Exercise aim –
Find the word "cannot" in the listing. Copy out each line where it occurs.

Recorded information –
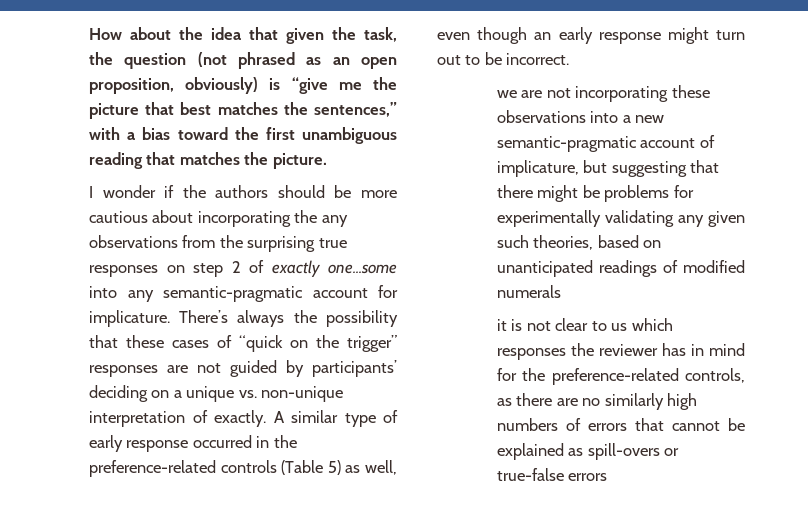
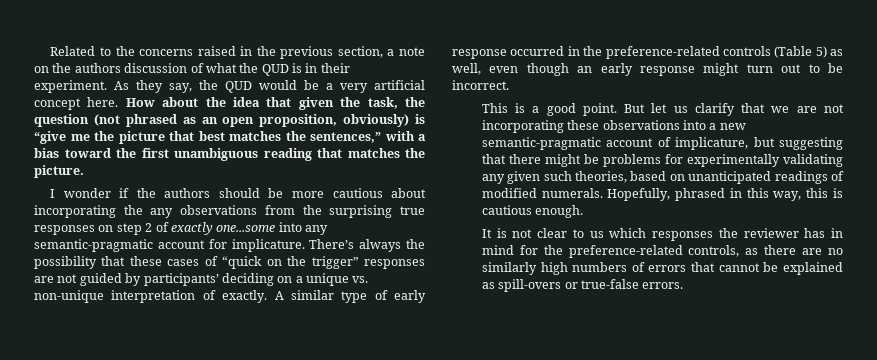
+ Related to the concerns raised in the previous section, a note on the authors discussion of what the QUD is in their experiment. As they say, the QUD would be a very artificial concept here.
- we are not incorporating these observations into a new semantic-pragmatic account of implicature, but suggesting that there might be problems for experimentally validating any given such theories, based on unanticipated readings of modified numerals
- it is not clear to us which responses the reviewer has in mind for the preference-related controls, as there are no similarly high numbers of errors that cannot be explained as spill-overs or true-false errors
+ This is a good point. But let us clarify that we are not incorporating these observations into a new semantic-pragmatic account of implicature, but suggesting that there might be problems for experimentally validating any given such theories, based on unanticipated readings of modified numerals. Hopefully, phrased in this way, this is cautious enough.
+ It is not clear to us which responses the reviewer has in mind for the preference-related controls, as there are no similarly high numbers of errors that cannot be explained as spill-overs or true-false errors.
==
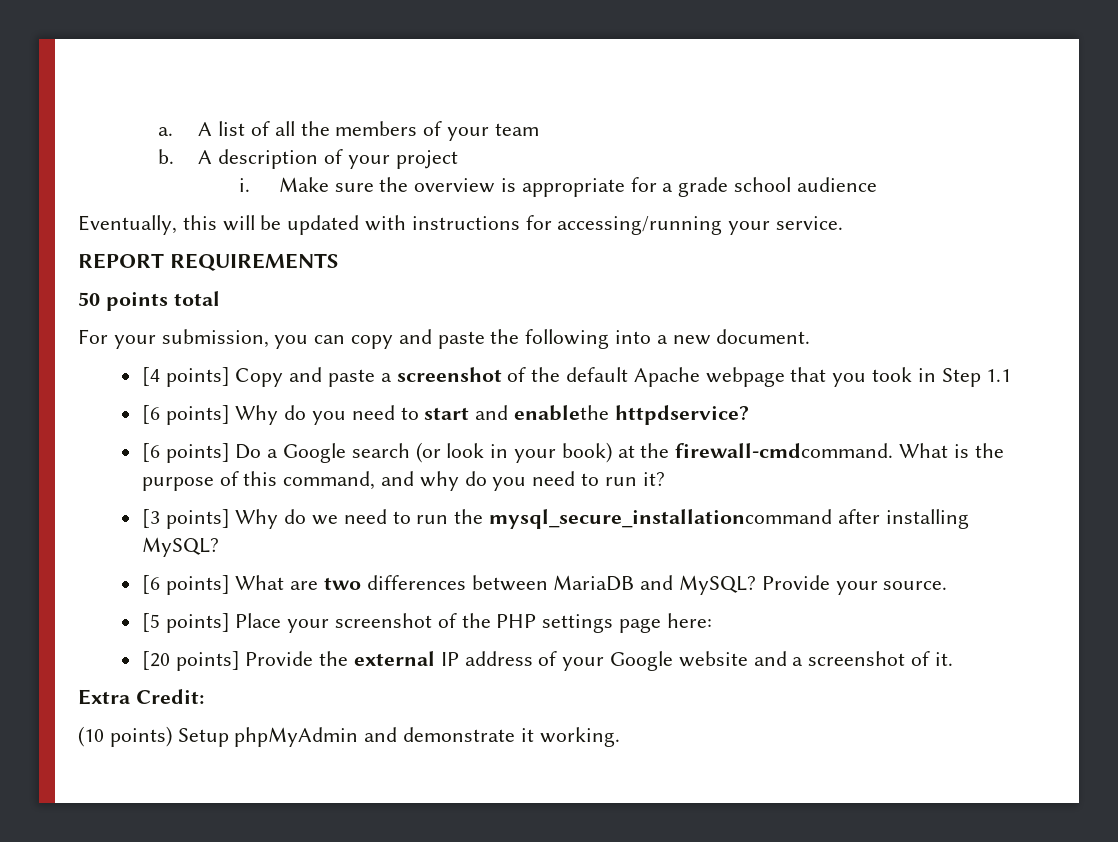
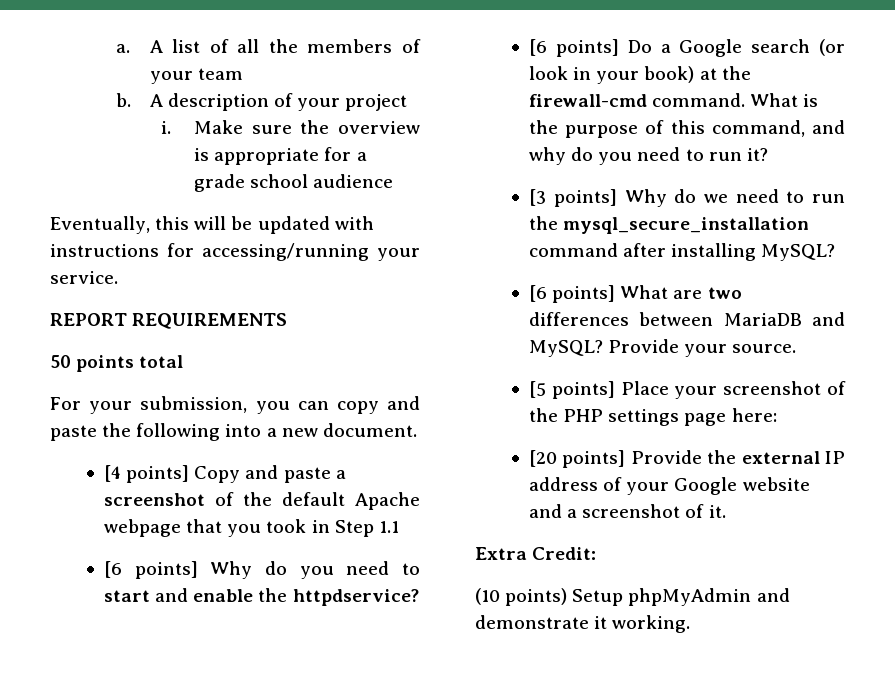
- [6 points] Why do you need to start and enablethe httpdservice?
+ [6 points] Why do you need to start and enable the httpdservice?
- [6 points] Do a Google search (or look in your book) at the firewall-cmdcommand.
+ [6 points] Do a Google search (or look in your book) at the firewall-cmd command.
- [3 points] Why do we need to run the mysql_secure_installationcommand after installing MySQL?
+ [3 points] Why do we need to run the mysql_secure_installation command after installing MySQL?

Response box –
- it is not clear to us which responses the reviewer has in mind for the preference-related controls, as there are no similarly high numbers of errors that cannot be explained as spill-overs or true-false errors
+ It is not clear to us which responses the reviewer has in mind for the preference-related controls, as there are no similarly high numbers of errors that cannot be explained as spill-overs or true-false errors.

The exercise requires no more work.